Week 10 – (10/15)
20th – 19th January 2020
Block 2: Skills focus
First week of a 6 week skill block.
After spending the last 10 weeks working on predominantly strength, we will now shift into more of a skill focus. Strength is the basis for skill, and without strict strength it is very difficult to improve skill. There will be less emphasis on strength over these 6 weeks, but we’ll aim to maintain and use what we’ve gained.

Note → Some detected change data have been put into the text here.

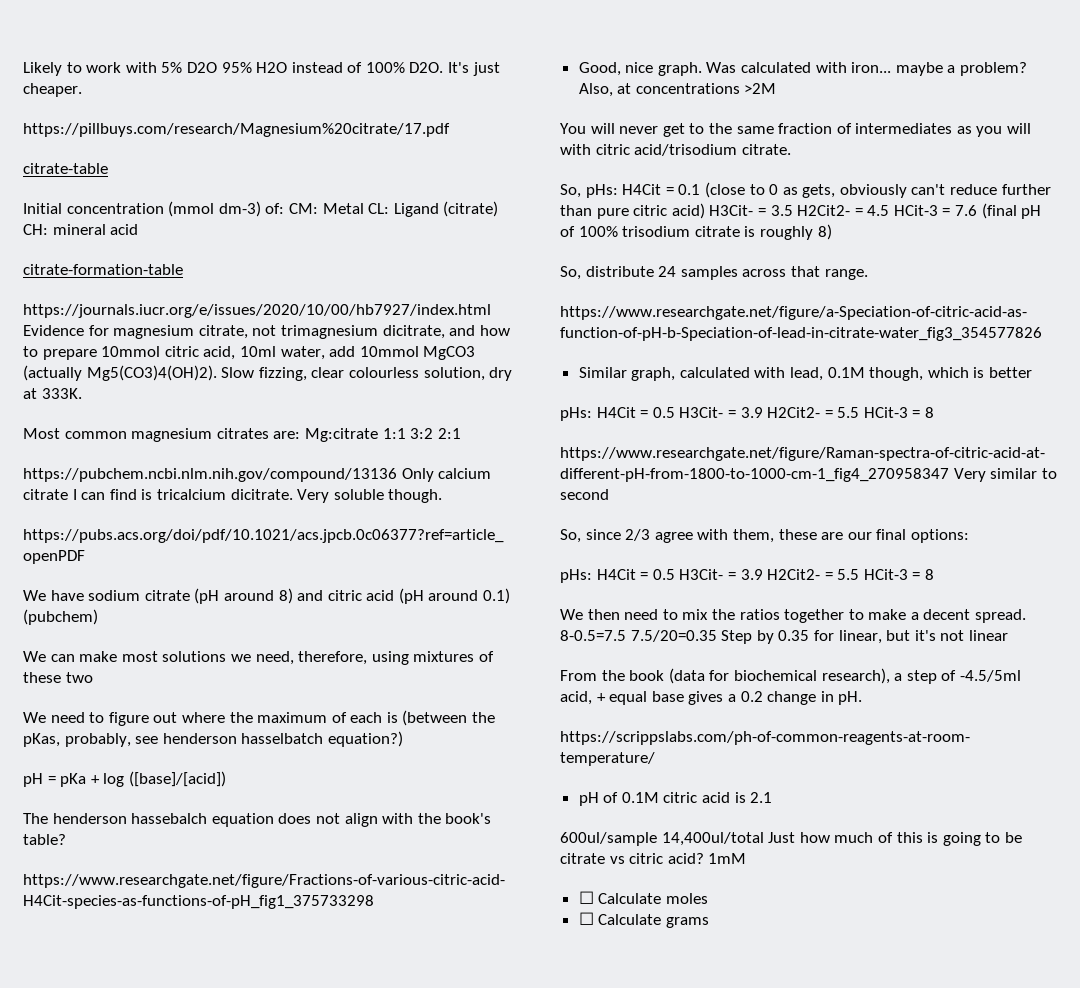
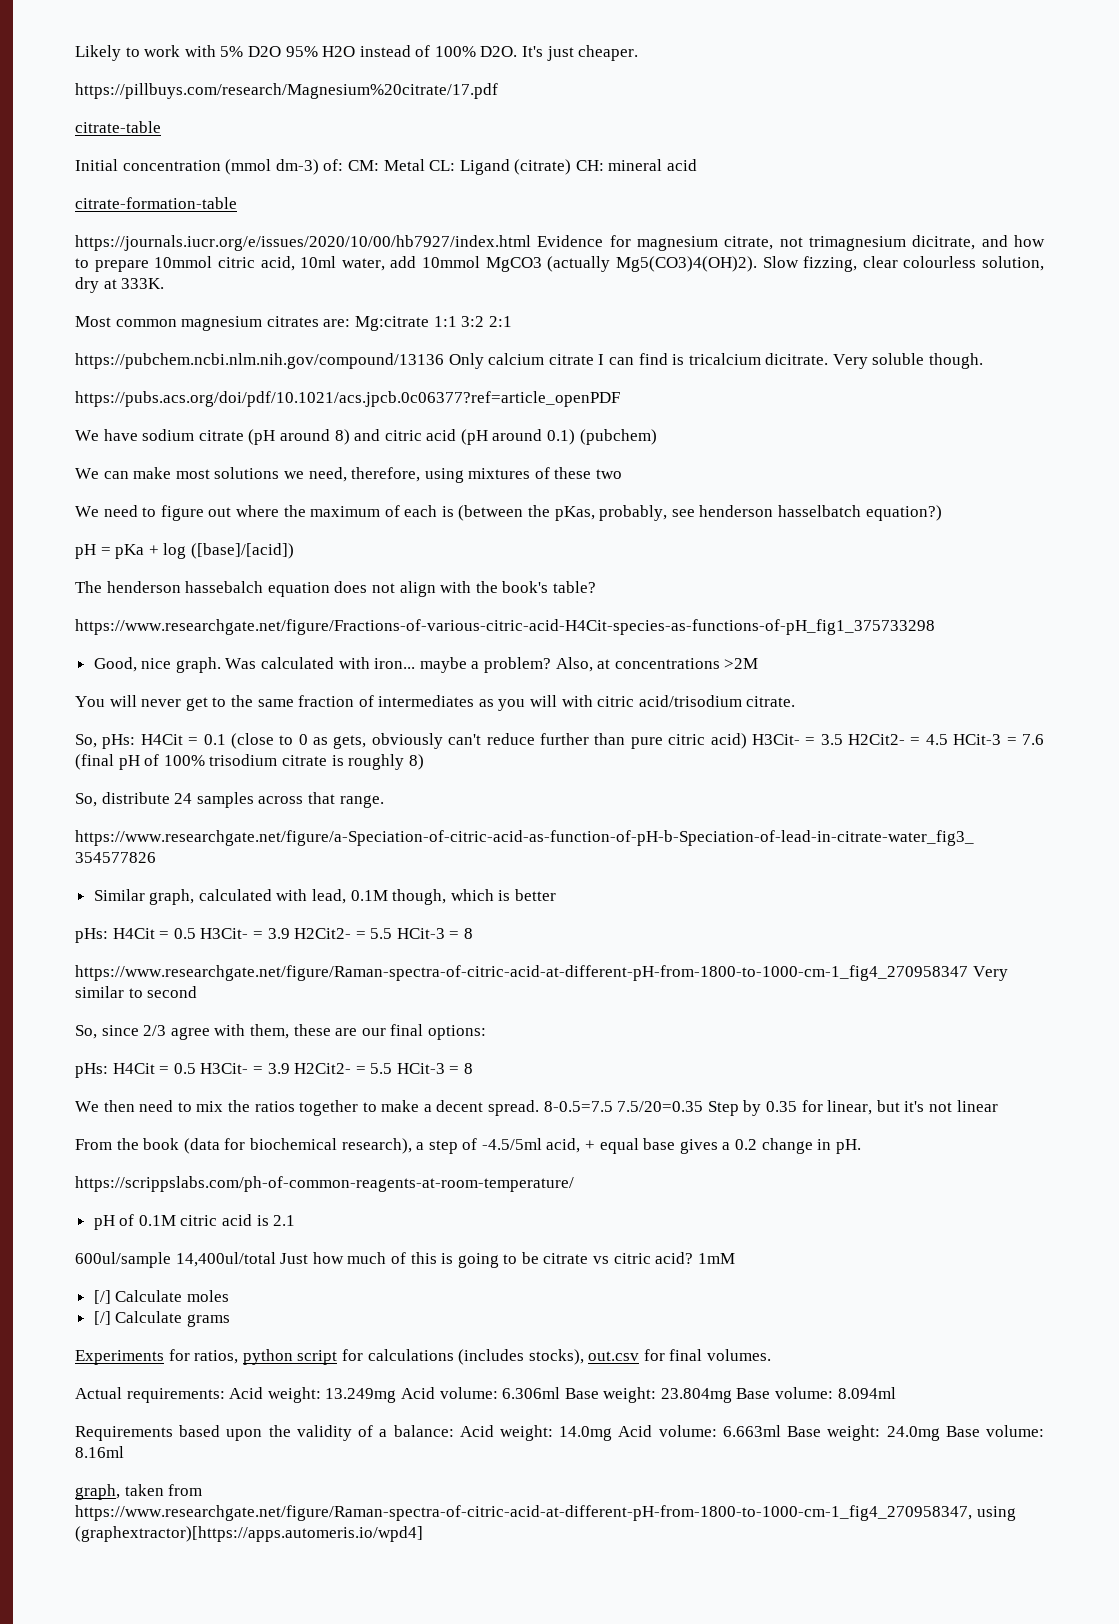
- ☐ Calculate moles
+ [/] Calculate moles
- ☐ Calculate grams
+ [/] Calculate grams
+ Experiments for ratios, python script for calculations (includes stocks), out.csv for final volumes.
+ Actual requirements: Acid weight: 13.249mg Acid volume: 6.306ml Base weight: 23.804mg Base volume: 8.094ml
+ Requirements based upon the validity of a balance: Acid weight: 14.0mg Acid volume: 6.663ml Base weight: 24.0mg Base volume: 8.16ml
+ graph, taken from https://www.researchgate.net/figure/Raman-spectra-of-citric-acid-at-different-pH-from-1800-to-1000-cm-1_fig4_270958347, using (graphextractor)[https://apps.automeris.io/wpd4]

Some of the aims/focuses for these 6 weeks:
Overview for this week:
Monday: Single leg strength
Tuesday: T2B / HS hold
Wednesday: Pull ups / Partner WOD
Thursday: Barbell cycling
Friday: Bodybuilding
Saturday: KB complex
Sunday: Olympic lifting class / Rest day
MONDAY 20th JANUARY
STRENGTH:
RFE DB Split squat
3 sets of 8 reps each leg
Tempo 31X0 (3 seconds down!)
WOD:
4 x 3 min AMRAPS (2 min rest in-between each AMRAP)
Aim for consistency here.
AMRAP #1 & #3
8 DB goblet squats 22.5/15kg
8 burpees
AMRAP #2 & #4
8 Alternating DB snatch 22.5/15kg
8 burpees
TUESDAY 21st
SKILL WORK:
Kipping Toes to bar
Handstand hold
SKILL PRACTICE EMOM 10
Min 1: 3-10 toes to bar / regressions (select a movement you can link at least 3 reps of)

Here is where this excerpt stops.